* _Your goal_
From the first line to the last, repeat the records exactly and skip the pictures.

(Data excerpts)

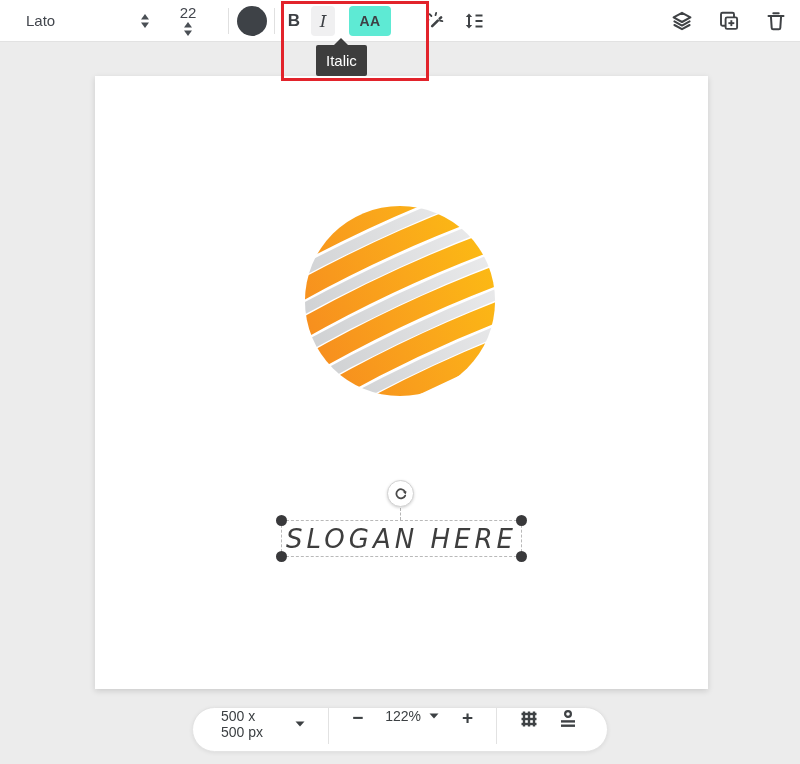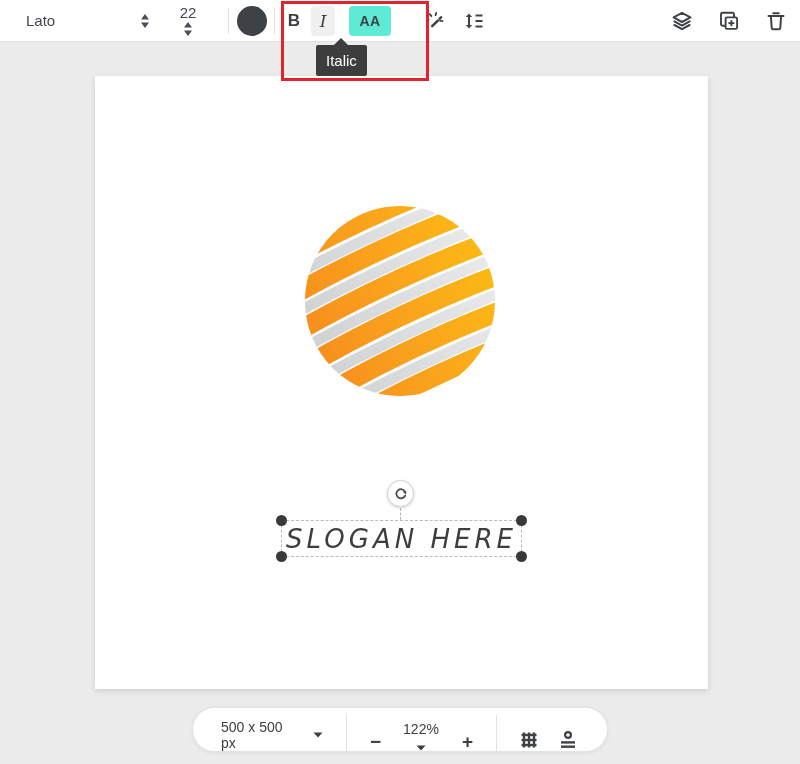--- a/index.html
+++ b/index.html
@@ -60,25 +60,25 @@
   .slogan { font-family:"DejaVu Sans", sans-serif; font-style:italic; font-size:26px;
             letter-spacing:4px; color:#3e3e3e; white-space:nowrap; }
   .handle { position:absolute; width:11px; height:11px; border-radius:50%; background:#39393b;
             cursor:nwse-resize; }
   .h-tl { left:-6px; top:-6px; } .h-tr { right:-6px; top:-6px; }
   .h-bl { left:-6px; bottom:-6px; } .h-br { right:-6px; bottom:-6px; }
 
   
   .bottom-pill { position:absolute; left:192px; top:707px; width:416px; height:45px;
                  background:#fff; border:1px solid #e3e3e3; border-radius:23px;
-                 box-shadow:0 1px 4px rgba(0,0,0,.07); display:flex; align-items:flex-end;
+                 box-shadow:0 1px 4px rgba(0,0,0,.07); display:flex; align-items:flex-start;
                  padding:0 28px; z-index:2; }
   .pill-text { font-size:14px; color:#3c4043; }
   .size-btn { display:flex; align-items:center; gap:13px; cursor:pointer; }
-  .zoom-btn { display:flex; align-items:center; gap:8px; margin-left:22px; cursor:pointer;flex-direction:column; }
+  .zoom-btn { display:flex; align-items:center; gap:8px; margin-left:22px; cursor:pointer; }
   .pill-sep { width:1px; height:36px; background:#e2e2e2; margin-left:23px; }
   .zoom-out, .zoom-in { font-size:19px; font-weight:bold; color:#3c4043; margin-left:23px;
                         cursor:pointer; line-height:1; }
   .pill-icon { margin-left:21px; cursor:pointer; display:flex; align-items:center; }
   svg { display:block; }
 </style>
 </head>
 <body>
 
 <div class="app">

* _Exercise response_
--- a/index.html
+++ b/index.html
@@ -60,25 +60,25 @@
   .slogan { font-family:"DejaVu Sans", sans-serif; font-style:italic; font-size:26px;
             letter-spacing:4px; color:#3e3e3e; white-space:nowrap; }
   .handle { position:absolute; width:11px; height:11px; border-radius:50%; background:#39393b;
             cursor:nwse-resize; }
   .h-tl { left:-6px; top:-6px; } .h-tr { right:-6px; top:-6px; }
   .h-bl { left:-6px; bottom:-6px; } .h-br { right:-6px; bottom:-6px; }
 
   
   .bottom-pill { position:absolute; left:192px; top:707px; width:416px; height:45px;
                  background:#fff; border:1px solid #e3e3e3; border-radius:23px;
-                 box-shadow:0 1px 4px rgba(0,0,0,.07); display:flex; align-items:flex-end;
+                 box-shadow:0 1px 4px rgba(0,0,0,.07); display:flex; align-items:flex-start;
                  padding:0 28px; z-index:2; }
   .pill-text { font-size:14px; color:#3c4043; }
   .size-btn { display:flex; align-items:center; gap:13px; cursor:pointer; }
-  .zoom-btn { display:flex; align-items:center; gap:8px; margin-left:22px; cursor:pointer;flex-direction:column; }
+  .zoom-btn { display:flex; align-items:center; gap:8px; margin-left:22px; cursor:pointer; }
   .pill-sep { width:1px; height:36px; background:#e2e2e2; margin-left:23px; }
   .zoom-out, .zoom-in { font-size:19px; font-weight:bold; color:#3c4043; margin-left:23px;
                         cursor:pointer; line-height:1; }
   .pill-icon { margin-left:21px; cursor:pointer; display:flex; align-items:center; }
   svg { display:block; }
 </style>
 </head>
 <body>
 
 <div class="app">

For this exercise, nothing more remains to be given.